To find a line parallel to the one that passes through the points (-2,-2) and (2, 6), we first need to find the slope of the given line.

The formula for the slope (m) between two points (x1, y1) and (x2, y2) is:

m = (y2 - y1) / (x2 - x1)

Substituting the given points into the formula, we get:

m = (6 - (-2)) / (2 - (-2)) = 8 / 4 = 2

So, the slope of the line that passes through the points (-2,-2) and (2, 6) is 2.

Parallel lines have the same slope. Therefore, any line with a slope of 2 is parallel to the line that passes through the points (-2,-2) and (2, 6).

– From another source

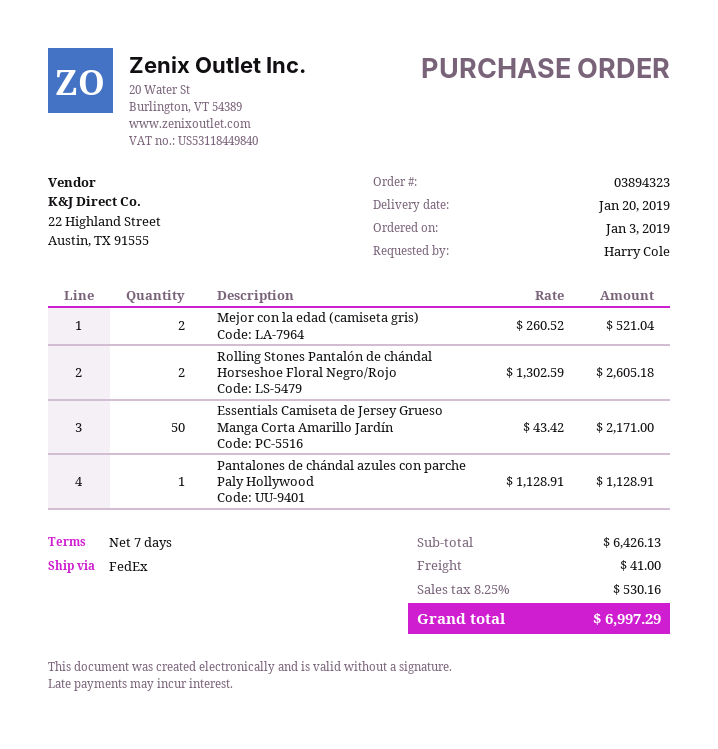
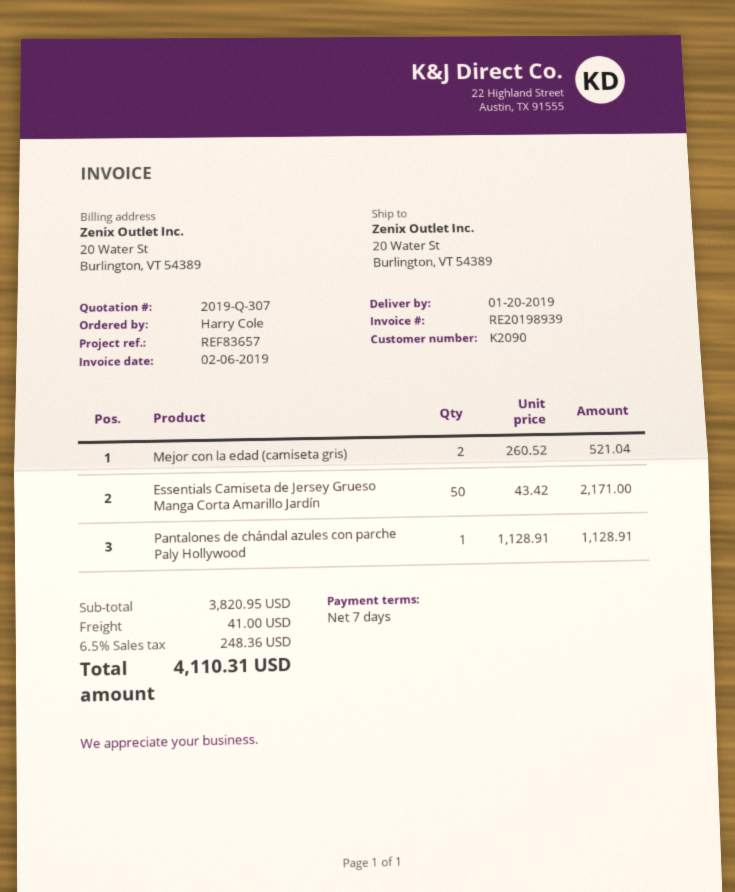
Rolling Stones Pantalón de chándal Horseshoe Floral Negro/Rojo: 2 x 1302.59 = 2605.18 -> none
subtotal: 6426.13 -> 3820.95
tax: 8.25% = 530.16 -> 6.5% = 248.36
total: 6997.29 -> 4110.31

The general equation for a line is y = mx + b, where m is the slope and b is the y-intercept.

Since we know the slope (m) is 2, the equation for any line parallel to the given line will be y = 2x + b.

The value of b can be any real number. For example, if b = 0, the equation of the line is y = 2x. If b = 1, the equation of the line is y = 2x + 1, and so on. All these lines are parallel to the line that passes through the points (-2,-2) and (2, 6).

Question

To find a line parallel to the one that passes through the points (-2,-2) and (2, 6), we first need to find the slope of the given line.

The formula for the slope (m) between two points (x1, y1) and (x2, y2) is:

m = (y2 - y1) / (x2 - x1)

Substituting the given points into the formula, we get:

m = (6 - (-2)) / (2 - (-2)) = 8 / 4 = 2

So, the slope of the line that passes through the points (-2,-2) and (2, 6) is 2.

Parallel lines have the same slope. Therefore, any line with a slope of 2 is parallel to the line that passes through the points (-2,-2) and (2, 6).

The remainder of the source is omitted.